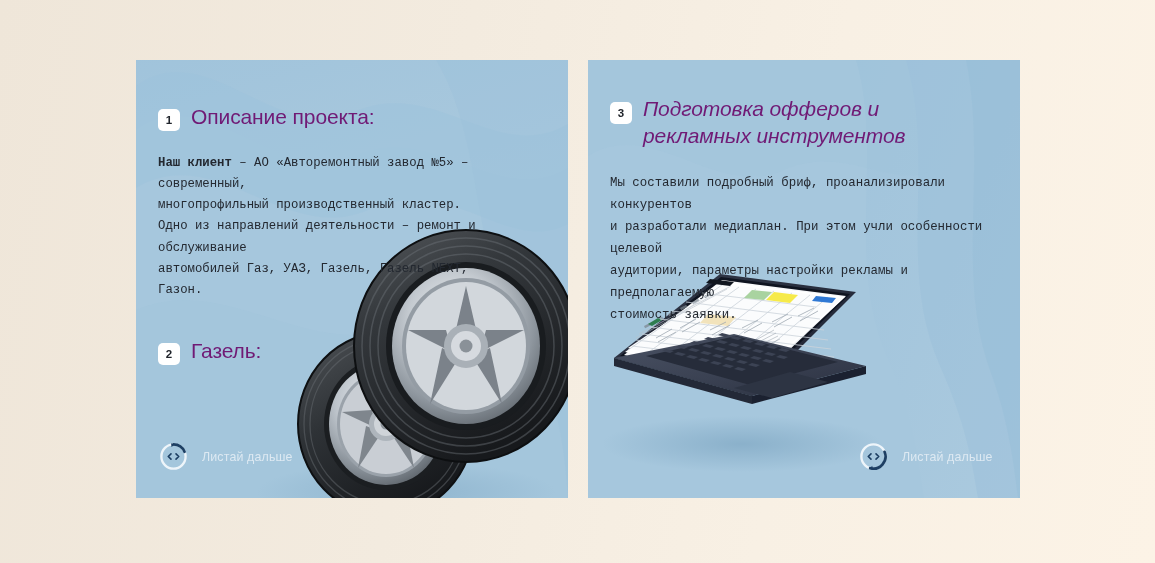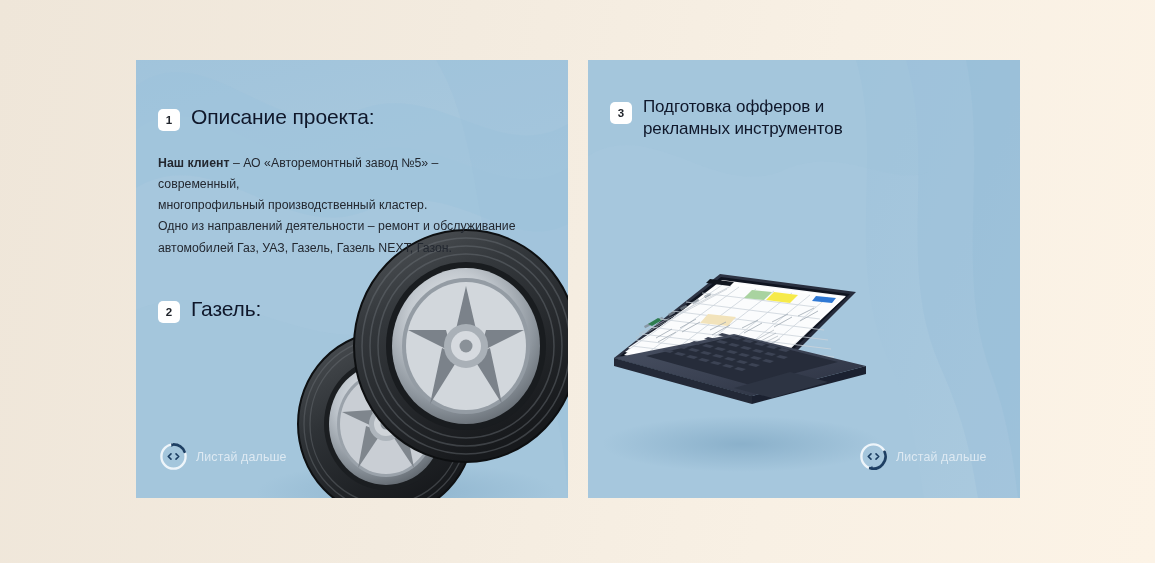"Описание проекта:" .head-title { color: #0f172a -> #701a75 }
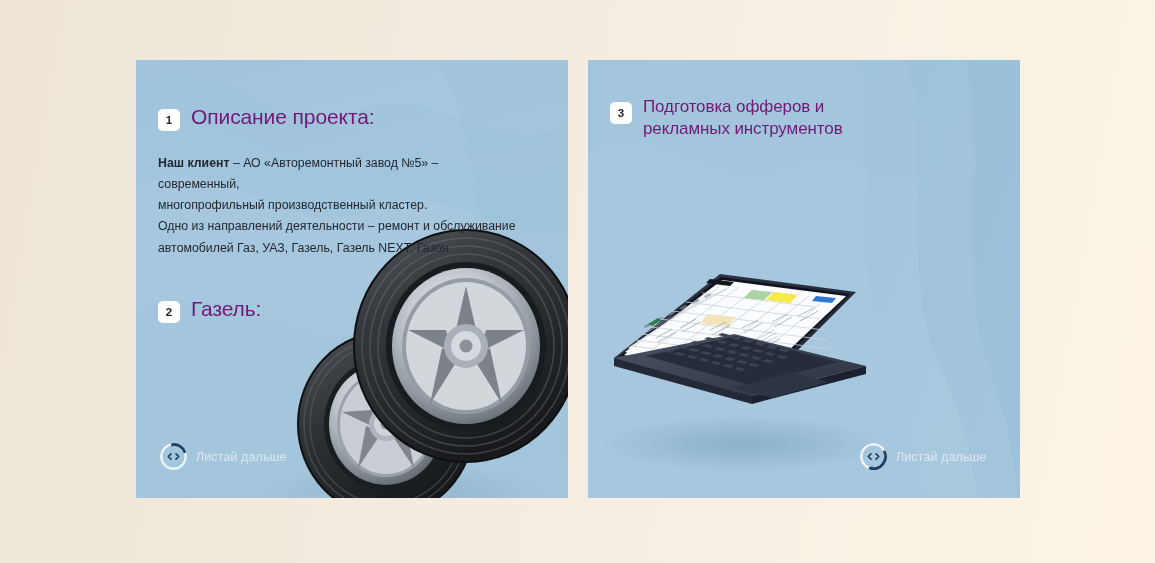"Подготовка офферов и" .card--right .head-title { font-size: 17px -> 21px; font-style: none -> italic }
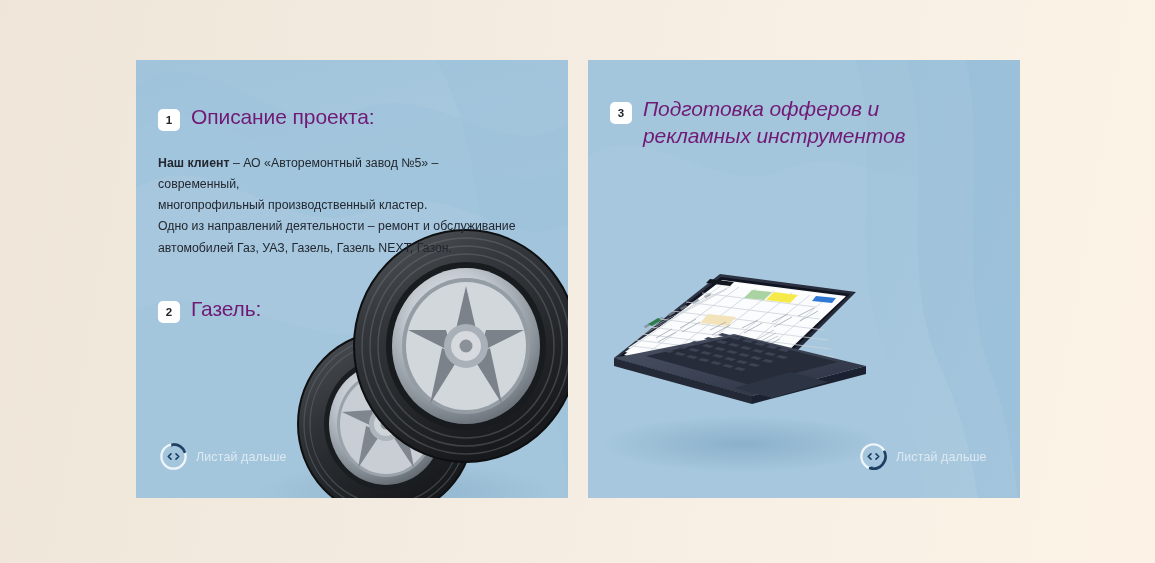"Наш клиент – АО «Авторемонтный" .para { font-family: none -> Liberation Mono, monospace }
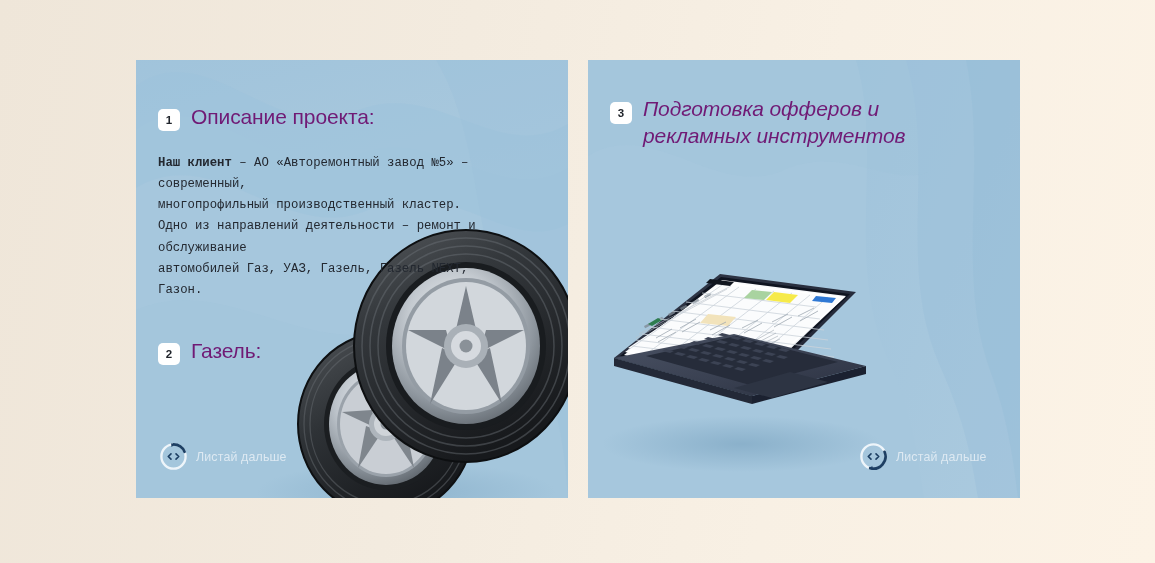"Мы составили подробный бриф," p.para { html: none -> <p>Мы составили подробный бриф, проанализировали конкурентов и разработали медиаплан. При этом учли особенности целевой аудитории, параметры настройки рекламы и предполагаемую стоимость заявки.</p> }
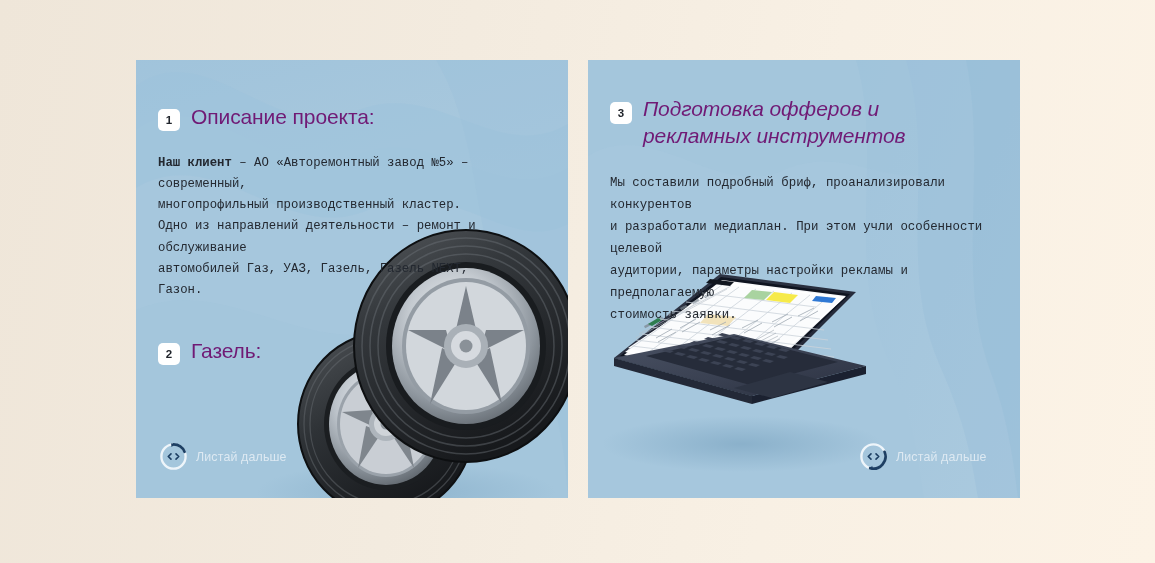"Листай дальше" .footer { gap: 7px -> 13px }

- PROBLEM TO WORK ON
Leaving out the pictures, repeat the data above exactly.

- OUTPUT OF THE TASK
"Описание проекта:" .head-title { color: #0f172a -> #701a75 }
"Подготовка офферов и" .card--right .head-title { font-size: 17px -> 21px; font-style: none -> italic }
"Наш клиент – АО «Авторемонтный" .para { font-family: none -> Liberation Mono, monospace }
"Мы составили подробный бриф," p.para { html: none -> <p>Мы составили подробный бриф, проанализировали конкурентов и разработали медиаплан. При этом учли особенности целевой аудитории, параметры настройки рекламы и предполагаемую стоимость заявки.</p> }
"Листай дальше" .footer { gap: 7px -> 13px }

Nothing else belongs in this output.